TASK PROMPT: In the listing below, find the line that contains "display:flex; align-items:center; background:#fdba74;" and the line that contains "height:24px; display:flex; align-items:center;". Quote both and every line between them, exactly, and nothing more.

TASK INPUT:
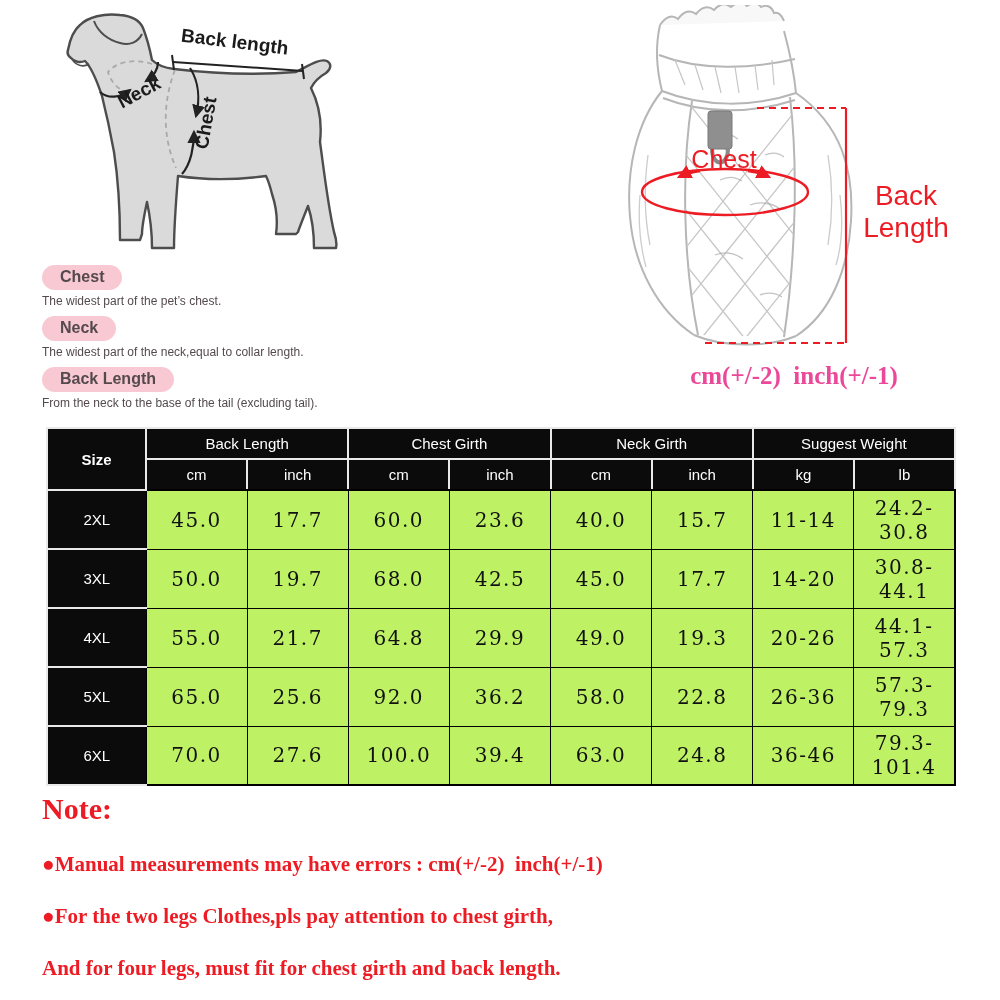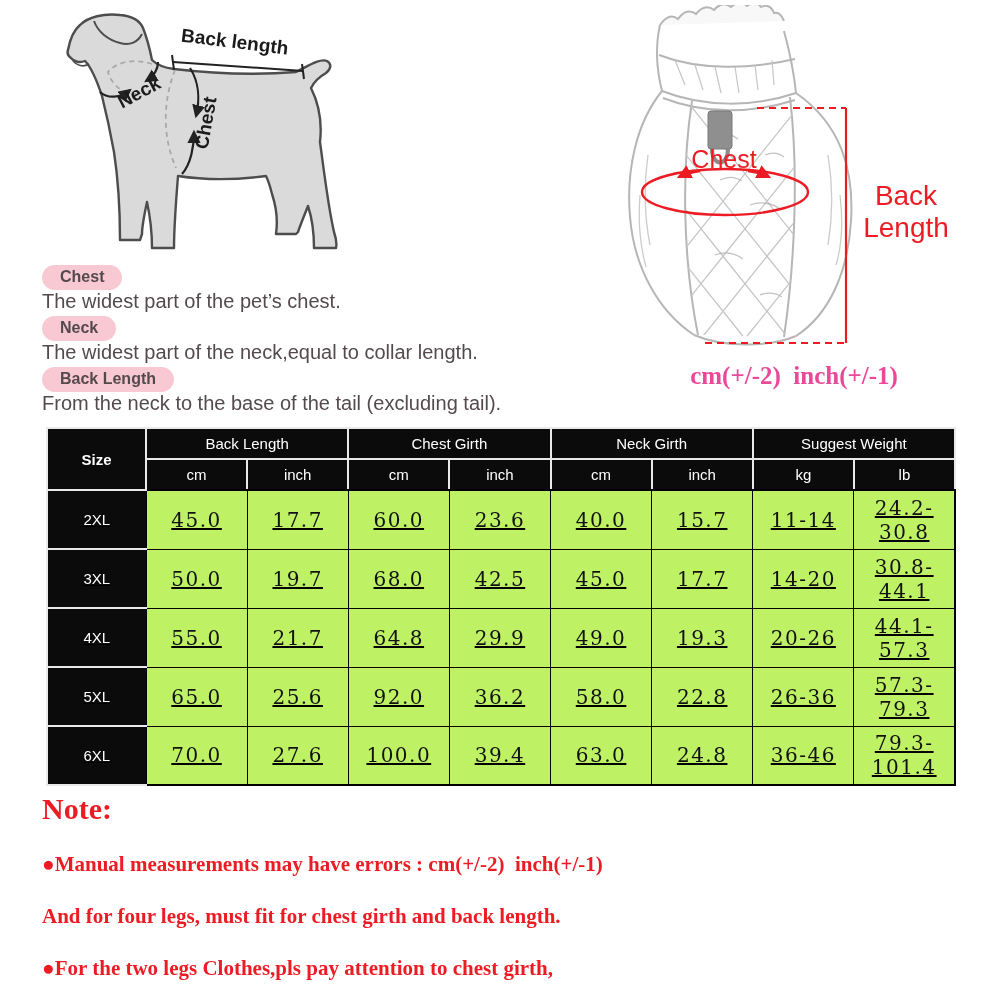--- a/index.html
+++ b/index.html
@@ -17,7 +17,7 @@
   .def{position:absolute;left:42px;width:520px;color:#544a4e;}
   .def .pill{display:inline-block;background:#f9c9d3;border-radius:13px;padding:3px 18px 4px 18px;
              font-size:16px;font-weight:bold;color:#544a4e;}
-  .def .def-text{margin-top:3px;font-size:20px;line-height:17px;color:#544a4e;}
+  .def .def-text{margin-top:3px;font-size:12px;line-height:17px;color:#544a4e;}
   .def-chest{top:265px;} .def-neck{top:316px;} .def-backlength{top:367px;}
 
   

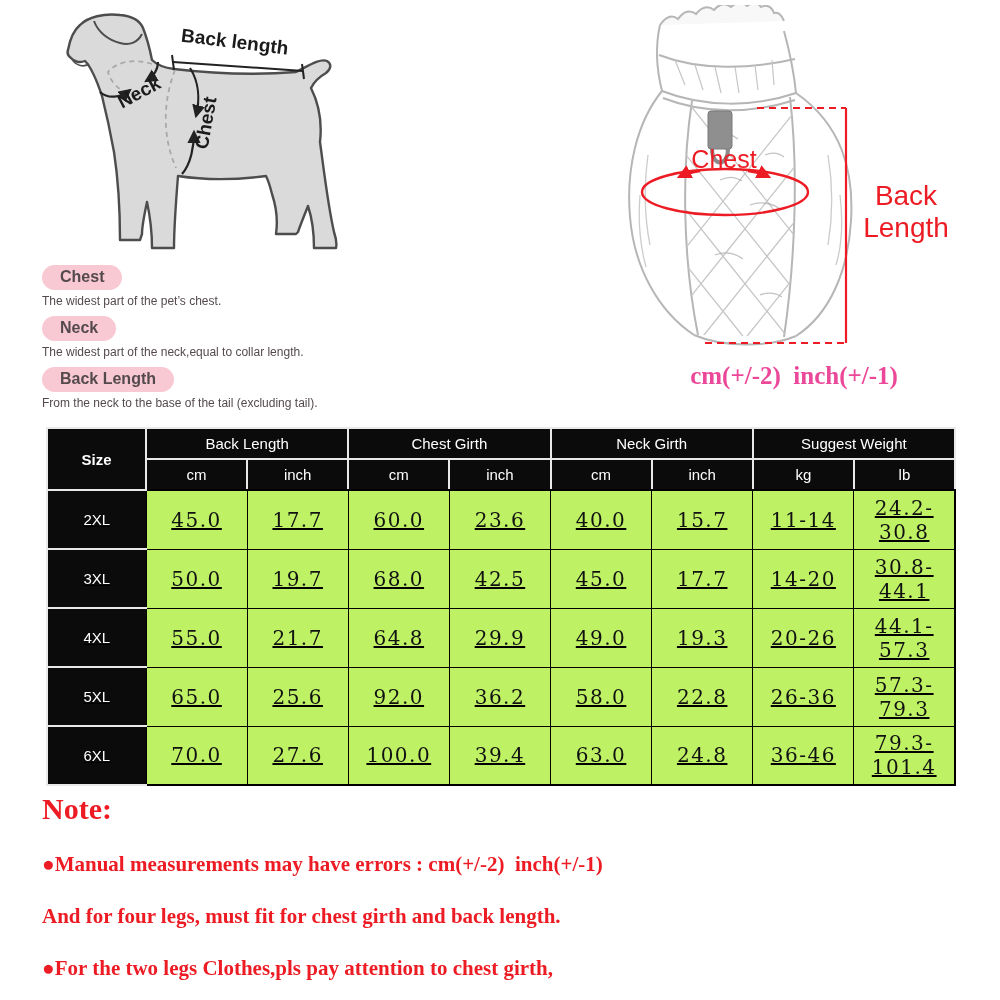--- a/index.html
+++ b/index.html
@@ -28,7 +28,7 @@
                             font-size:15px;border:2px solid #e9e9e9;}
   table.size-table thead tr.sub th{border-bottom:2px solid #000;}
   table.size-table th.size-head{border-right:2px solid #e9e9e9;font-weight:bold;}
-  table.size-table tbody tr{height:59px;text-decoration:underline;}
+  table.size-table tbody tr{height:59px;}
   table.size-table tbody th.size-cell{background:#0b0b0b;color:#fff;font-weight:normal;
                             font-size:15px;border:2px solid #e9e9e9;border-right:1px solid #000;}
   table.size-table tbody td{background:#bef264;color:#111;text-align:center;

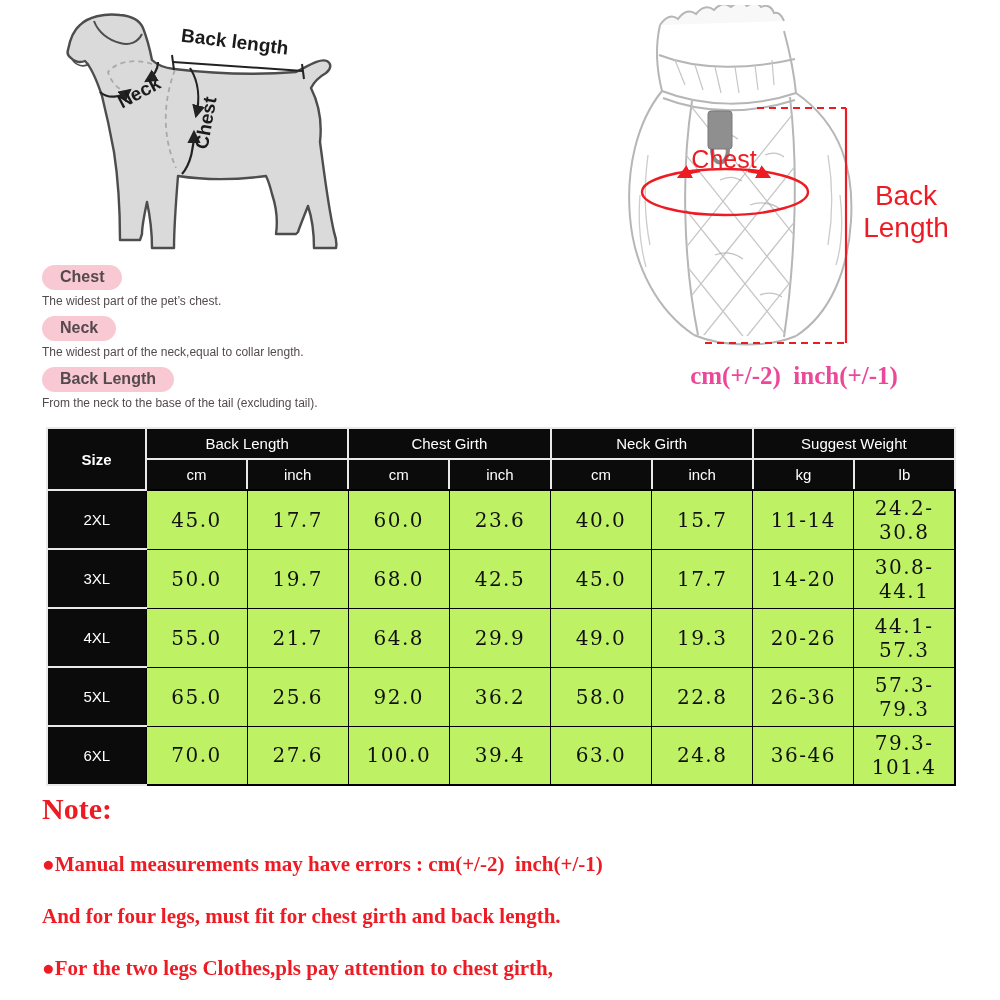--- a/index.html
+++ b/index.html
@@ -271,8 +271,8 @@
   <div class="notes">
     <div class="note-heading">Note:</div>
     <div class="note-item">●Manual measurements may have errors : cm(+/-2)  inch(+/-1)</div>
+    <div class="note-item">●For the two legs Clothes,pls pay attention to chest girth,</div>
     <div class="note-item">And for four legs, must fit for chest girth and back length.</div>
-    <div class="note-item">●For the two legs Clothes,pls pay attention to chest girth,</div>
   </div>
 
 </div>

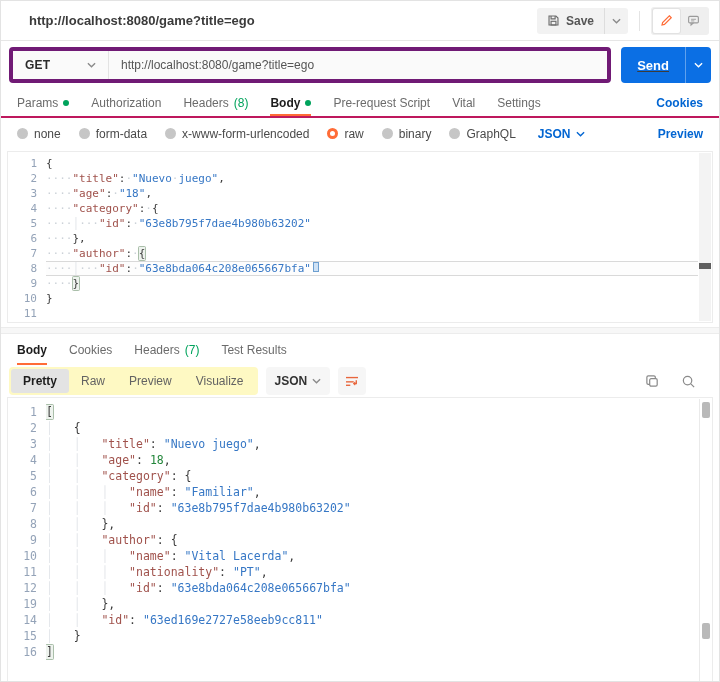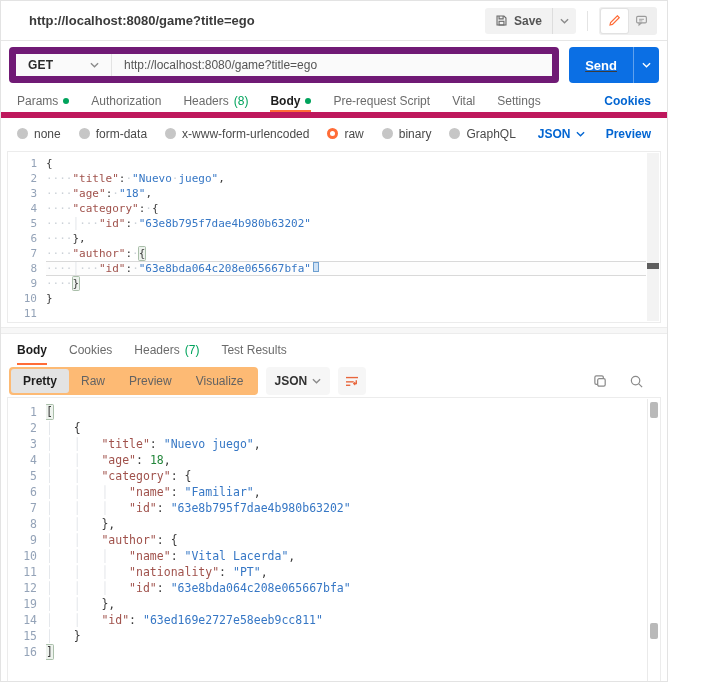--- a/index.html
+++ b/index.html
@@ -5,7 +5,7 @@
   * { margin:0; padding:0; box-sizing:border-box; }
   html,body { background:#ffffff; }
   body { font-family:"Liberation Sans", sans-serif; color:#3c3c3c; }
-  #app { width:668px; height:682px; border:1px solid #e3e3e3; background:#fff; overflow:hidden; position:relative; }
+  #app { width:720px; height:682px; border:1px solid #e3e3e3; background:#fff; overflow:hidden; position:relative; }
 
   
   .topbar { height:40px; display:flex; align-items:center; border-bottom:1px solid #e6e6e6; padding:0 10px 0 28px; }

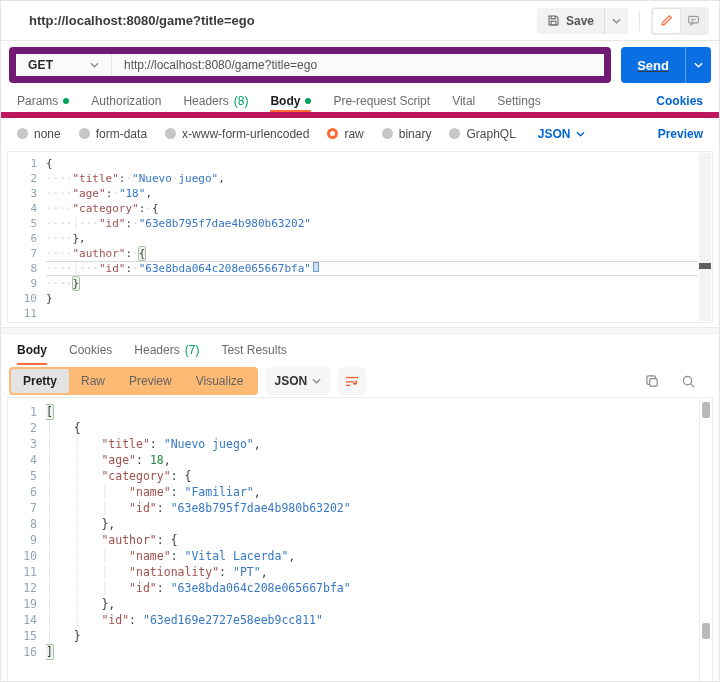--- a/index.html
+++ b/index.html
@@ -21,7 +21,7 @@
 
   
   .req-row { height:48px; display:flex; align-items:center; padding:0 8px; }
-  .method-url { flex:1; display:flex; align-items:stretch; height:36px; border:7px solid #701a75; border-radius:4px; background:#fafafa; overflow:hidden; }
+  .method-url { flex:1; display:flex; align-items:stretch; height:36px; border:4px solid #701a75; border-radius:4px; background:#fafafa; overflow:hidden; }
   .method-btn { width:96px; display:flex; align-items:center; justify-content:space-between; padding:0 12px; border-right:1px solid #e3e3e3; cursor:pointer; }
   .method-label { font-size:12px; font-weight:bold; color:#2b2b2b; letter-spacing:.2px; }
   .url-input { flex:1; border:none; outline:none; background:#fafafa; font-size:12px; color:#555; padding:0 12px; font-family:"Liberation Sans", sans-serif; }

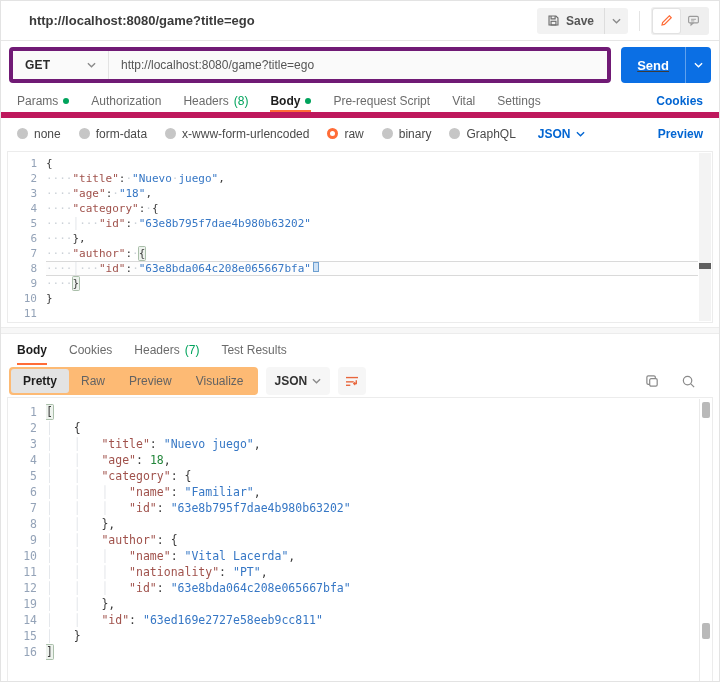--- a/index.html
+++ b/index.html
@@ -30,7 +30,7 @@
   .send-caret { display:flex; align-items:center; padding:0 8px; border-left:1px solid rgba(255,255,255,.35); color:#fff; cursor:pointer; }
 
   
-  .tabs { display:flex; align-items:center; padding:0 16px; border-bottom:6px solid #be185d; }
+  .tabs { display:flex; align-items:center; padding:0 16px; border-bottom:2px solid #be185d; }
   .tabs.req { height:29px; }
   .tabs.resp { height:31px; border-bottom:none; }
   .tab { display:flex; align-items:center; gap:5px; font-size:12px; color:#6b6b6b; margin-right:22px; height:100%; cursor:pointer; position:relative; white-space:nowrap; }

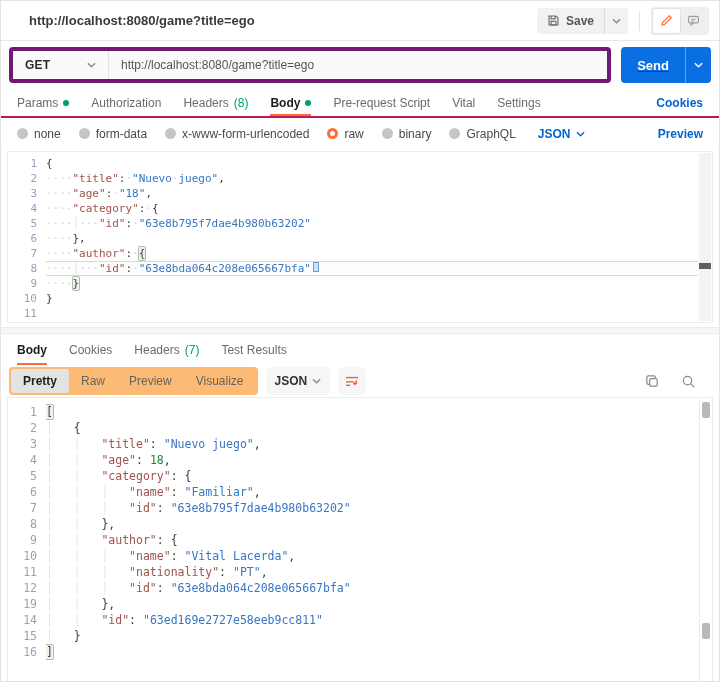--- a/index.html
+++ b/index.html
@@ -84,7 +84,7 @@
 
   
   .resp-toolbar { height:32px; display:flex; align-items:center; padding:0 8px; }
-  .view-seg { display:flex; align-items:center; background:#fdba74; border-radius:4px; padding:2px; height:28px; }
+  .view-seg { display:flex; align-items:center; background:#fef9c3; border-radius:4px; padding:2px; height:28px; }
   .view-tab { height:24px; display:flex; align-items:center; padding:0 12px; font-size:12px; color:#636363; border-radius:3px; cursor:pointer; }
   .view-tab.active { background:#e3e3e3; color:#1d1d1d; font-weight:bold; }
   .tool-btn { height:28px; display:flex; align-items:center; gap:5px; background:#f6f6f6; border-radius:4px; padding:0 9px; margin-left:8px; font-size:12px; font-weight:bold; color:#333; cursor:pointer; }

RESULT:
-  .view-seg { display:flex; align-items:center; background:#fdba74; border-radius:4px; padding:2px; height:28px; }
+  .view-seg { display:flex; align-items:center; background:#fef9c3; border-radius:4px; padding:2px; height:28px; }
   .view-tab { height:24px; display:flex; align-items:center; padding:0 12px; font-size:12px; color:#636363; border-radius:3px; cursor:pointer; }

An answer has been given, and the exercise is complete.